Después llegaron las identificaciones, los centros desbordados, las disputas entre administraciones y el acostumbrado reparto de culpas. Todos invocaban la legalidad, la seguridad y hasta los derechos humanos. El niño, entretanto, seguía esperando protección.
Ceuta no examina solamente nuestra política migratoria. Examina la calidad de nuestra democracia, nuestra educación cívica y la humanidad que aún conservamos. España dispone de Constitución, enseñanza universal y solemnes declaraciones de derechos. Sin embargo, basta una crisis migratoria para que las personas se conviertan en “avalancha”; los menores, en “carga”; la solidaridad, en “efecto llamada”; y los derechos humanos, en asignatura optativa.
La Institución Libre de Enseñanza quiso formar ciudadanos capaces de observar antes de juzgar, contrastar antes de afirmar y pensar antes de obedecer. Hoy necesitamos recuperar esa pedagogía frente a los nuevos dogmas difundidos por las redes sociales, donde cada cual encuentra sus prejuicios confirmados por una voz desconocida con miles de seguidores.

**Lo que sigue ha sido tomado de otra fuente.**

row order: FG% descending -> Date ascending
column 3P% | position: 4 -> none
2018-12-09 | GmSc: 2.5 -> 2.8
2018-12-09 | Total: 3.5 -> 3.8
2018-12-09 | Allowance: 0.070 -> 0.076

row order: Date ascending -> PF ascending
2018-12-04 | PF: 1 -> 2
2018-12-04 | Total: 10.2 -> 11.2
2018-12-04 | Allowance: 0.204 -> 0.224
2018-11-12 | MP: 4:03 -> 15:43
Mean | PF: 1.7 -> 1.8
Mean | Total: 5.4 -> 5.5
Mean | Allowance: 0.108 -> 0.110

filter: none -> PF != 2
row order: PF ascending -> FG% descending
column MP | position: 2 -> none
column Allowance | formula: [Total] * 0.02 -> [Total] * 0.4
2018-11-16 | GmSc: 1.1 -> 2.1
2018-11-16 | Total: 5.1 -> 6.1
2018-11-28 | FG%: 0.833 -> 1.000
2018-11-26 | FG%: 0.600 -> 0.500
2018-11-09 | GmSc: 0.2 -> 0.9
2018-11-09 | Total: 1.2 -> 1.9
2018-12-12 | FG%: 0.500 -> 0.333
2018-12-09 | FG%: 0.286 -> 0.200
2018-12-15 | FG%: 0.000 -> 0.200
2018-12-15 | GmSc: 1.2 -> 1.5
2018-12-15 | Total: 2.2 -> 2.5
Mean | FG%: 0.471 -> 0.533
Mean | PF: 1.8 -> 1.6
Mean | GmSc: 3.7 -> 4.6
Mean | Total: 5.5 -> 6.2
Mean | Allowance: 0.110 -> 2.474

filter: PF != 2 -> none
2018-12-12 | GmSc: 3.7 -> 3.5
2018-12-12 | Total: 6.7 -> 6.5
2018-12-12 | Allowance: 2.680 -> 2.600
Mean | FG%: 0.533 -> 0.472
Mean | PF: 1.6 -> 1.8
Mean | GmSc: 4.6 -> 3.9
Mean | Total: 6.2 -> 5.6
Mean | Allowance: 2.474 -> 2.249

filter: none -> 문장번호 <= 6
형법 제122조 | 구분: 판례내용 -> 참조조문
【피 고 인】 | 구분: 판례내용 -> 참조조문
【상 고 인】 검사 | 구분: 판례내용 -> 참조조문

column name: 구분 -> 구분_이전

Ceuta necesita orden, medios, seguridad, cooperación internacional y una política migratoria seria. Defender la dignidad humana no significa negar los problemas. Pero la organización sin humanidad acaba convirtiendo a los menores en paquetes administrativos que las comunidades autónomas se devuelven con acuse de recibo.
También el cristianismo pasa aquí su control fronterizo. Su credibilidad no depende de defender una supuesta “civilización cristiana”, sino de reconocer al ser humano concreto que llama a la puerta. El Evangelio no deja demasiado margen: «Fui extranjero y me acogisteis». Jesús puso a un niño en medio; nosotros hemos colocado en medio el reparto competencial.
No basta con enseñar los derechos humanos, proclamarlos en el Parlamento y predicarlos los domingos. Hay que reconocerlos el lunes, cuando llegan mojados, asustados y sin documentación.
Desde Redes Cristianas pensamos que nuestro expediente continúa abierto: sobresaliente en declaraciones, notable en vigilancia y todavía pendiente en justa humanidad. Por fortuna, la democracia —como la educación y el Evangelio— admite conversión. Pero convendría no dejarla siempre para septiembre.